DATA SHOWN below:

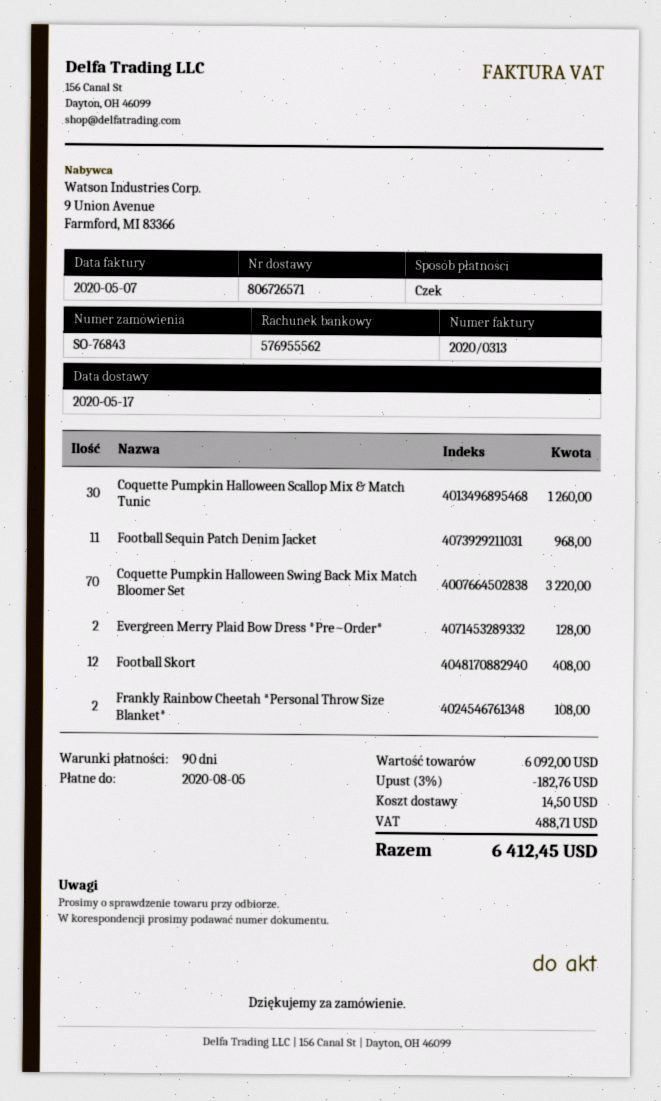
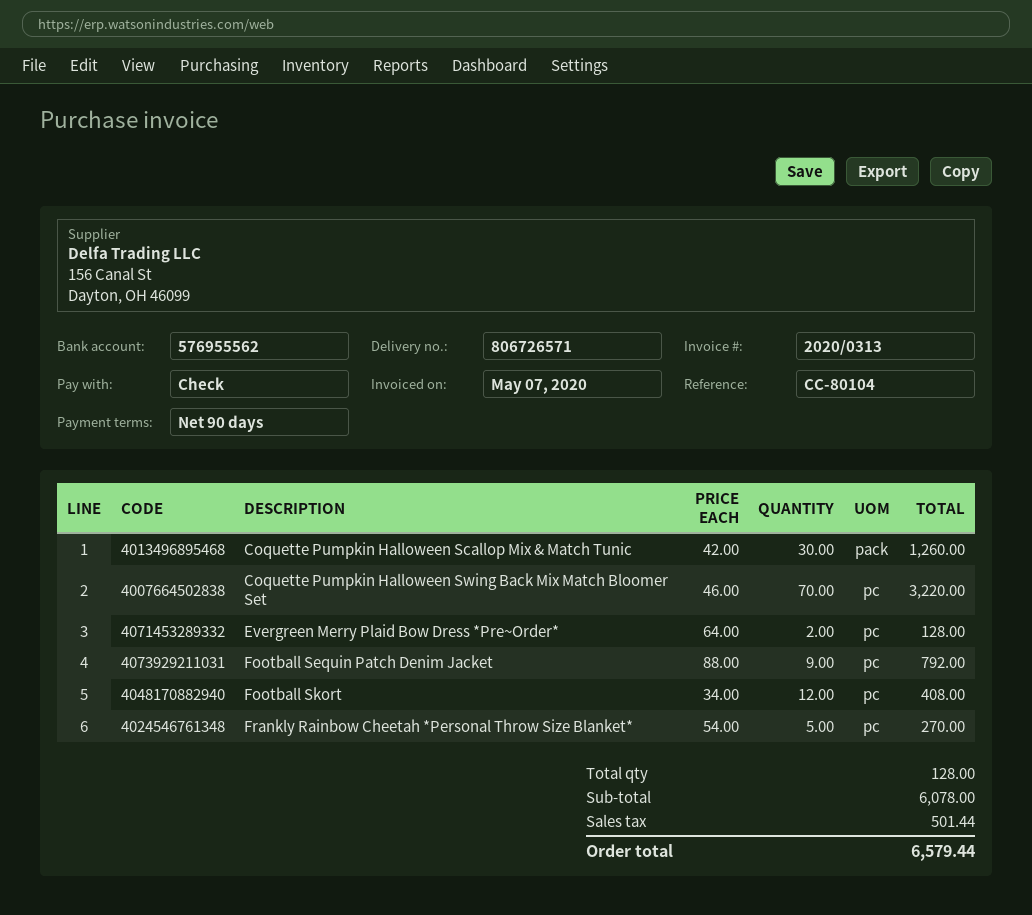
Football Sequin Patch Denim Jacket: 11 for 968.00 -> 9 for 792.00
Frankly Rainbow Cheetah *Personal Throw Size Blanket*: 2 for 108.00 -> 5 for 270.00
subtotal: 6092.00 -> 6078.00
discount: 3% = 182.76 -> none
shipping: 14.50 -> none
tax: 488.71 -> 501.44
total: 6412.45 -> 6579.44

End of DATA SHOWN.

EXERCISE PROMPT
For this exercise, return every entry verbatim and omit all pictures.

REPLY TO THE TASK
Football Sequin Patch Denim Jacket: 11 for 968.00 -> 9 for 792.00
Frankly Rainbow Cheetah *Personal Throw Size Blanket*: 2 for 108.00 -> 5 for 270.00
subtotal: 6092.00 -> 6078.00
discount: 3% = 182.76 -> none
shipping: 14.50 -> none
tax: 488.71 -> 501.44
total: 6412.45 -> 6579.44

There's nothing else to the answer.